DATA SECTION
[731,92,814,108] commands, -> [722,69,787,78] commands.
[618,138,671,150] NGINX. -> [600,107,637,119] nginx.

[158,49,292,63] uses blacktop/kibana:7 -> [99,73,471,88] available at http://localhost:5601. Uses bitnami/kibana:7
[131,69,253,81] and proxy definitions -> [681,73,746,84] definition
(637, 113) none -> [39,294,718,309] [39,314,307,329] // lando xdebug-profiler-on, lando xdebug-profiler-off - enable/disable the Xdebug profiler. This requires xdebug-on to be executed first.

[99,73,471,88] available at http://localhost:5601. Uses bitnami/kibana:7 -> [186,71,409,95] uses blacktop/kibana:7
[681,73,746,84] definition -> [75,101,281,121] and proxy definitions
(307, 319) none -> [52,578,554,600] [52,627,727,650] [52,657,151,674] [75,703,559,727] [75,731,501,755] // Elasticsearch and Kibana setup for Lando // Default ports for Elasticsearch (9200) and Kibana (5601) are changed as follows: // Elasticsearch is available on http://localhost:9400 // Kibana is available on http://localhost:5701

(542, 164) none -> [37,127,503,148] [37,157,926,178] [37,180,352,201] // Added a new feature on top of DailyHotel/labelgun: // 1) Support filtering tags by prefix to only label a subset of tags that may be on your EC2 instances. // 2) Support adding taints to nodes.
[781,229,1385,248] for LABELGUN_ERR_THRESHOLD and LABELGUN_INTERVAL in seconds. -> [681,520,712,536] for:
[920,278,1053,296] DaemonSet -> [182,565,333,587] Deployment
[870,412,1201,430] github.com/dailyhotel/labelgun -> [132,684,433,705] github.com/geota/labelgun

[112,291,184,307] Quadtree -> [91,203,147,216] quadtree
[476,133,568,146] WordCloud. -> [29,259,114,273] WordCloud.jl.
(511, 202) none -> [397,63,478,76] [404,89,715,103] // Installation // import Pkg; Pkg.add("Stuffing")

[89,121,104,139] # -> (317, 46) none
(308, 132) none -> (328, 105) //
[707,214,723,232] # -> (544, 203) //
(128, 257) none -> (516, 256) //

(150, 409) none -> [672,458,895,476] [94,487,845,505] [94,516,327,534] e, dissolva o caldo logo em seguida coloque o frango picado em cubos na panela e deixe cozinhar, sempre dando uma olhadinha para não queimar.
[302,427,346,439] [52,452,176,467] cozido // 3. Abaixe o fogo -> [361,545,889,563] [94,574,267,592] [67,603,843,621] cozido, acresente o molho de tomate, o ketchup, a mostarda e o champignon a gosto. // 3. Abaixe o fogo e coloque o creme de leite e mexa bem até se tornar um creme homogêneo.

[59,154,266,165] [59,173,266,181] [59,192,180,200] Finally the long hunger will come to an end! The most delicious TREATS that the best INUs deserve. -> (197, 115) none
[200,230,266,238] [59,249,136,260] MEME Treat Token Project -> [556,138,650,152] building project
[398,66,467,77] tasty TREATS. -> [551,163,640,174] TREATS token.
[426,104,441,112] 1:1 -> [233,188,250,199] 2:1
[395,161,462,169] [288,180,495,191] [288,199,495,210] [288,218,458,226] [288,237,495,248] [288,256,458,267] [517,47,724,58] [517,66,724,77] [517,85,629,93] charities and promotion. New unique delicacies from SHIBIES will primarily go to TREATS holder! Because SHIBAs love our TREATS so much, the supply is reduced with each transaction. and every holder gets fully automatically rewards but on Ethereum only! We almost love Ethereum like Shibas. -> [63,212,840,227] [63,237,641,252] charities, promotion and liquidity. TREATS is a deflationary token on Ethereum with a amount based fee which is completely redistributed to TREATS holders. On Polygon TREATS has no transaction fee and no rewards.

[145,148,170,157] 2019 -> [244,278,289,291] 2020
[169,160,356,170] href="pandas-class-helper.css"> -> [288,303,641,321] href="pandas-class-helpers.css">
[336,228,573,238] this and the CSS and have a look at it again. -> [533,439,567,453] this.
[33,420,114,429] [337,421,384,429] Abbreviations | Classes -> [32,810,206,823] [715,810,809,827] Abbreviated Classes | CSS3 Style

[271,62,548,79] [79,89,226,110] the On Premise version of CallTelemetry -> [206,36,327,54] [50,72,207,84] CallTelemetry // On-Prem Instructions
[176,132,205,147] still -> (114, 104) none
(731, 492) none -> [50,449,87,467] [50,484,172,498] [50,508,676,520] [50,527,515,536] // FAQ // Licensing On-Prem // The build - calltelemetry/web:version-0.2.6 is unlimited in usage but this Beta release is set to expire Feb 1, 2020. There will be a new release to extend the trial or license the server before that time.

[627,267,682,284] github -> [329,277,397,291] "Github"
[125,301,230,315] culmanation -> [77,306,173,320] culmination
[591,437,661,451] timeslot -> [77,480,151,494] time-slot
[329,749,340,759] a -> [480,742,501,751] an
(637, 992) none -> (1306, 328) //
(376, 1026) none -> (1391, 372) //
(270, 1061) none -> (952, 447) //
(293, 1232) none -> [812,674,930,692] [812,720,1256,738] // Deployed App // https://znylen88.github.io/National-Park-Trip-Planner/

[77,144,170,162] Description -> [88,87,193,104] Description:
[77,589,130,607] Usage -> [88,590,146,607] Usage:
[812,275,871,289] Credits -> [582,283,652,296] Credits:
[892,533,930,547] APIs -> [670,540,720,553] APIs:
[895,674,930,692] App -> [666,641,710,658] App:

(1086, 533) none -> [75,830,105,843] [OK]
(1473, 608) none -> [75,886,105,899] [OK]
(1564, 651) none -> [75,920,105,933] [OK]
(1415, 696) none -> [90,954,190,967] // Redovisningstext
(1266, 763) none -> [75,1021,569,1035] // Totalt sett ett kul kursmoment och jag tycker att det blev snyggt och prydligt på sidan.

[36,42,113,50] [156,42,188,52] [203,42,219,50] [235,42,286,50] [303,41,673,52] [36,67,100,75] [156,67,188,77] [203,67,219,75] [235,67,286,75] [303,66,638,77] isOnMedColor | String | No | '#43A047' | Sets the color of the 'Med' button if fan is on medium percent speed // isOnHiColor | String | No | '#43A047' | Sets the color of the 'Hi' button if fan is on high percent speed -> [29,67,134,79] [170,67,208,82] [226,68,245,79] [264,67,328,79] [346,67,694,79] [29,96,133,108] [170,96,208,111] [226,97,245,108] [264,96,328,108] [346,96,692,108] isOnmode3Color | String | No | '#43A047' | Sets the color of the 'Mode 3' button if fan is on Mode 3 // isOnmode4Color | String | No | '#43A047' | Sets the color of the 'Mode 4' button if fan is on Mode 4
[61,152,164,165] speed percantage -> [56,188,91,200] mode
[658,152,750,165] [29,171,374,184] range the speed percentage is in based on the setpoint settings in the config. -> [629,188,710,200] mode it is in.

WORK ITEM
Your job is to write out the data exactly as it stands.

YOUR RESPONSE
[731,92,814,108] commands, -> [722,69,787,78] commands.
[618,138,671,150] NGINX. -> [600,107,637,119] nginx.

[158,49,292,63] uses blacktop/kibana:7 -> [99,73,471,88] available at http://localhost:5601. Uses bitnami/kibana:7
[131,69,253,81] and proxy definitions -> [681,73,746,84] definition
(637, 113) none -> [39,294,718,309] [39,314,307,329] // lando xdebug-profiler-on, lando xdebug-profiler-off - enable/disable the Xdebug profiler. This requires xdebug-on to be executed first.

[99,73,471,88] available at http://localhost:5601. Uses bitnami/kibana:7 -> [186,71,409,95] uses blacktop/kibana:7
[681,73,746,84] definition -> [75,101,281,121] and proxy definitions
(307, 319) none -> [52,578,554,600] [52,627,727,650] [52,657,151,674] [75,703,559,727] [75,731,501,755] // Elasticsearch and Kibana setup for Lando // Default ports for Elasticsearch (9200) and Kibana (5601) are changed as follows: // Elasticsearch is available on http://localhost:9400 // Kibana is available on http://localhost:5701

(542, 164) none -> [37,127,503,148] [37,157,926,178] [37,180,352,201] // Added a new feature on top of DailyHotel/labelgun: // 1) Support filtering tags by prefix to only label a subset of tags that may be on your EC2 instances. // 2) Support adding taints to nodes.
[781,229,1385,248] for LABELGUN_ERR_THRESHOLD and LABELGUN_INTERVAL in seconds. -> [681,520,712,536] for:
[920,278,1053,296] DaemonSet -> [182,565,333,587] Deployment
[870,412,1201,430] github.com/dailyhotel/labelgun -> [132,684,433,705] github.com/geota/labelgun

[112,291,184,307] Quadtree -> [91,203,147,216] quadtree
[476,133,568,146] WordCloud. -> [29,259,114,273] WordCloud.jl.
(511, 202) none -> [397,63,478,76] [404,89,715,103] // Installation // import Pkg; Pkg.add("Stuffing")

[89,121,104,139] # -> (317, 46) none
(308, 132) none -> (328, 105) //
[707,214,723,232] # -> (544, 203) //
(128, 257) none -> (516, 256) //

(150, 409) none -> [672,458,895,476] [94,487,845,505] [94,516,327,534] e, dissolva o caldo logo em seguida coloque o frango picado em cubos na panela e deixe cozinhar, sempre dando uma olhadinha para não queimar.
[302,427,346,439] [52,452,176,467] cozido // 3. Abaixe o fogo -> [361,545,889,563] [94,574,267,592] [67,603,843,621] cozido, acresente o molho de tomate, o ketchup, a mostarda e o champignon a gosto. // 3. Abaixe o fogo e coloque o creme de leite e mexa bem até se tornar um creme homogêneo.

[59,154,266,165] [59,173,266,181] [59,192,180,200] Finally the long hunger will come to an end! The most delicious TREATS that the best INUs deserve. -> (197, 115) none
[200,230,266,238] [59,249,136,260] MEME Treat Token Project -> [556,138,650,152] building project
[398,66,467,77] tasty TREATS. -> [551,163,640,174] TREATS token.
[426,104,441,112] 1:1 -> [233,188,250,199] 2:1
[395,161,462,169] [288,180,495,191] [288,199,495,210] [288,218,458,226] [288,237,495,248] [288,256,458,267] [517,47,724,58] [517,66,724,77] [517,85,629,93] charities and promotion. New unique delicacies from SHIBIES will primarily go to TREATS holder! Because SHIBAs love our TREATS so much, the supply is reduced with each transaction. and every holder gets fully automatically rewards but on Ethereum only! We almost love Ethereum like Shibas. -> [63,212,840,227] [63,237,641,252] charities, promotion and liquidity. TREATS is a deflationary token on Ethereum with a amount based fee which is completely redistributed to TREATS holders. On Polygon TREATS has no transaction fee and no rewards.

[145,148,170,157] 2019 -> [244,278,289,291] 2020
[169,160,356,170] href="pandas-class-helper.css"> -> [288,303,641,321] href="pandas-class-helpers.css">
[336,228,573,238] this and the CSS and have a look at it again. -> [533,439,567,453] this.
[33,420,114,429] [337,421,384,429] Abbreviations | Classes -> [32,810,206,823] [715,810,809,827] Abbreviated Classes | CSS3 Style

[271,62,548,79] [79,89,226,110] the On Premise version of CallTelemetry -> [206,36,327,54] [50,72,207,84] CallTelemetry // On-Prem Instructions
[176,132,205,147] still -> (114, 104) none
(731, 492) none -> [50,449,87,467] [50,484,172,498] [50,508,676,520] [50,527,515,536] // FAQ // Licensing On-Prem // The build - calltelemetry/web:version-0.2.6 is unlimited in usage but this Beta release is set to expire Feb 1, 2020. There will be a new release to extend the trial or license the server before that time.

[627,267,682,284] github -> [329,277,397,291] "Github"
[125,301,230,315] culmanation -> [77,306,173,320] culmination
[591,437,661,451] timeslot -> [77,480,151,494] time-slot
[329,749,340,759] a -> [480,742,501,751] an
(637, 992) none -> (1306, 328) //
(376, 1026) none -> (1391, 372) //
(270, 1061) none -> (952, 447) //
(293, 1232) none -> [812,674,930,692] [812,720,1256,738] // Deployed App // https://znylen88.github.io/National-Park-Trip-Planner/

[77,144,170,162] Description -> [88,87,193,104] Description:
[77,589,130,607] Usage -> [88,590,146,607] Usage:
[812,275,871,289] Credits -> [582,283,652,296] Credits:
[892,533,930,547] APIs -> [670,540,720,553] APIs:
[895,674,930,692] App -> [666,641,710,658] App:

(1086, 533) none -> [75,830,105,843] [OK]
(1473, 608) none -> [75,886,105,899] [OK]
(1564, 651) none -> [75,920,105,933] [OK]
(1415, 696) none -> [90,954,190,967] // Redovisningstext
(1266, 763) none -> [75,1021,569,1035] // Totalt sett ett kul kursmoment och jag tycker att det blev snyggt och prydligt på sidan.

[36,42,113,50] [156,42,188,52] [203,42,219,50] [235,42,286,50] [303,41,673,52] [36,67,100,75] [156,67,188,77] [203,67,219,75] [235,67,286,75] [303,66,638,77] isOnMedColor | String | No | '#43A047' | Sets the color of the 'Med' button if fan is on medium percent speed // isOnHiColor | String | No | '#43A047' | Sets the color of the 'Hi' button if fan is on high percent speed -> [29,67,134,79] [170,67,208,82] [226,68,245,79] [264,67,328,79] [346,67,694,79] [29,96,133,108] [170,96,208,111] [226,97,245,108] [264,96,328,108] [346,96,692,108] isOnmode3Color | String | No | '#43A047' | Sets the color of the 'Mode 3' button if fan is on Mode 3 // isOnmode4Color | String | No | '#43A047' | Sets the color of the 'Mode 4' button if fan is on Mode 4
[61,152,164,165] speed percantage -> [56,188,91,200] mode
[658,152,750,165] [29,171,374,184] range the speed percentage is in based on the setpoint settings in the config. -> [629,188,710,200] mode it is in.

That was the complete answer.